While it is clear what Dr. Barnes’ wishes were – what is unclear is how truly “financially unsustainble” the current state of the collection is in. Curiously, it does not seem that Philadelphia advocates of the move (both private and public “donors”) care much about a final verdict in the matter and have already begun breaking ground on a new site and are quick to assure those against the move that the new home of the artworks will be as true to Barnes’ intentions as possible.

A series of court battles, internal struggles, and public relations campaigns over the decades has resulted in the wheels being set in motion for the Barnes Foundation to relocate to a site within city limits. Amid a welter of claims and counter-claims, the original 1925 structure has been declared financially unsustainable, and the Barnes Foundation’s board of directors is now controlled by individuals who favor the relocation of its founder’s prized holdings. Groundbreaking has thus begun, and a concrete foundation has been laid, for a new Barnes Foundation building that will sit along the city’s tree-lined Benjamin Franklin Parkway, a short walk from the Philadelphia Museum of Art that Barnes detested.
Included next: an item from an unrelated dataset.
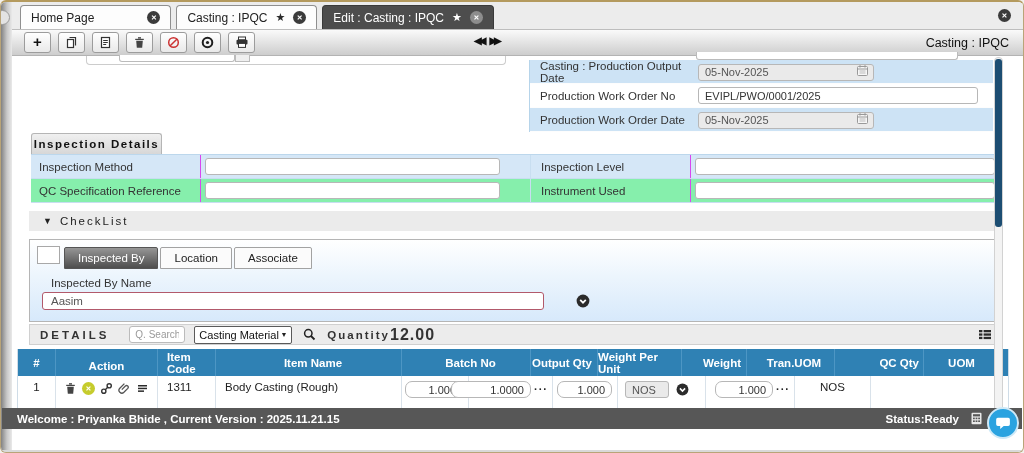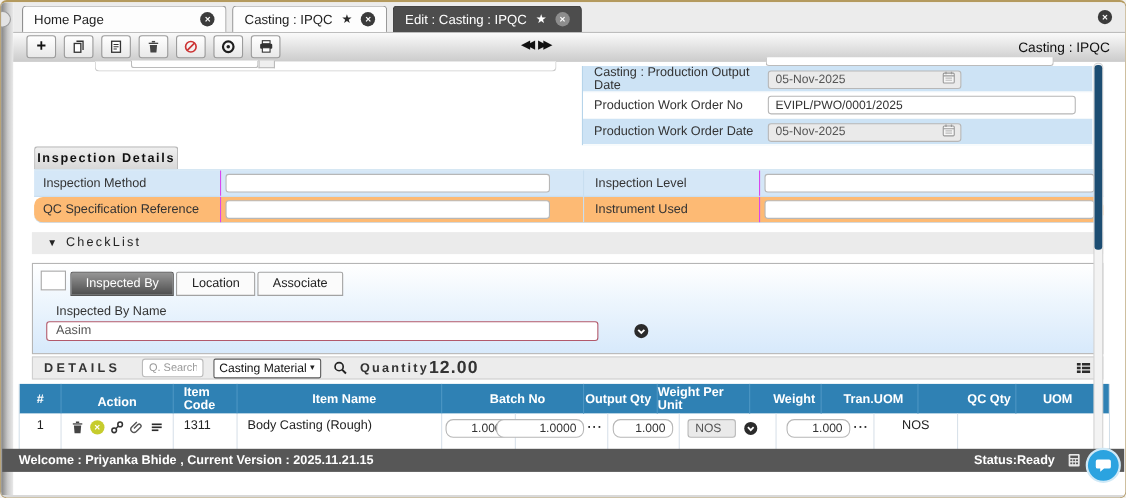"Home Page" .tab.wide .lbl { margin-right: 88px -> 53px }
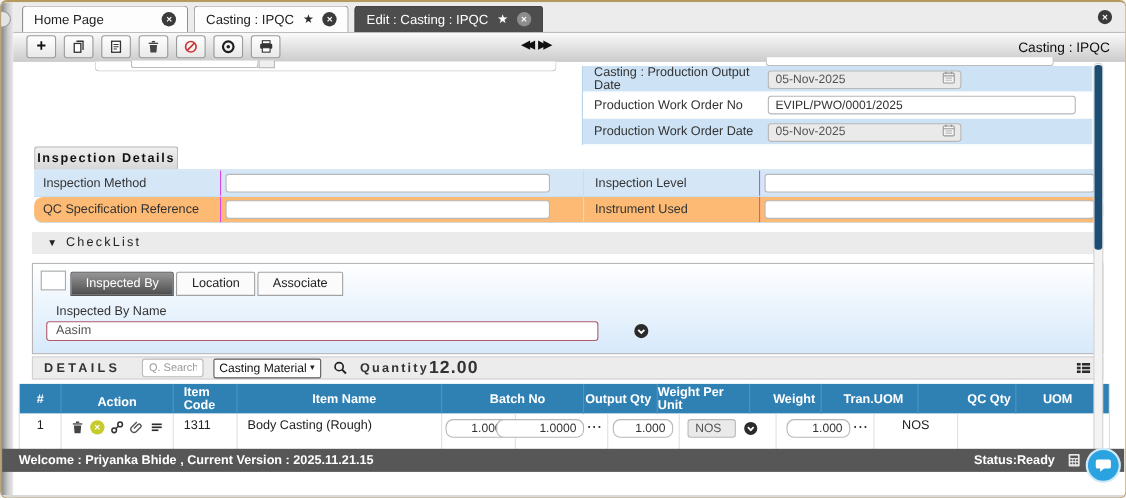"QC Specification Reference" .ins-row.r2 { background: #fdba74 -> #86efac; border-radius: 8px -> none }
A small but determined band of Lower Merion [the original city where the Barnes collection is located] activists, known as the Friends of Barnes, is still trying to halt the move, but a state court has already ruled that they lack “standing” to bring legal action to achieve their goal. Undaunted, they are exploring other legal avenues and hoping to draw attention to the multimillion-dollar costs of moving the Barnes collection to Philadelphia. Politicians, educators, art lovers and others influential in Philadelphia are meanwhile excited to see access to the collection expanded, and tourism revenues boosted. They have tapped an initial fund of roughly $200 million – some $30 million of which was provided by the state of Pennsylvania, the rest from private donations – to bankroll construction of the new facility, to complete the transfer of Barnes’s holdings, and to start an ongoing endowment. And they vow to preserve, in their new presentation of his artworks, the precise configuration and overall spirit of Barnes’s house.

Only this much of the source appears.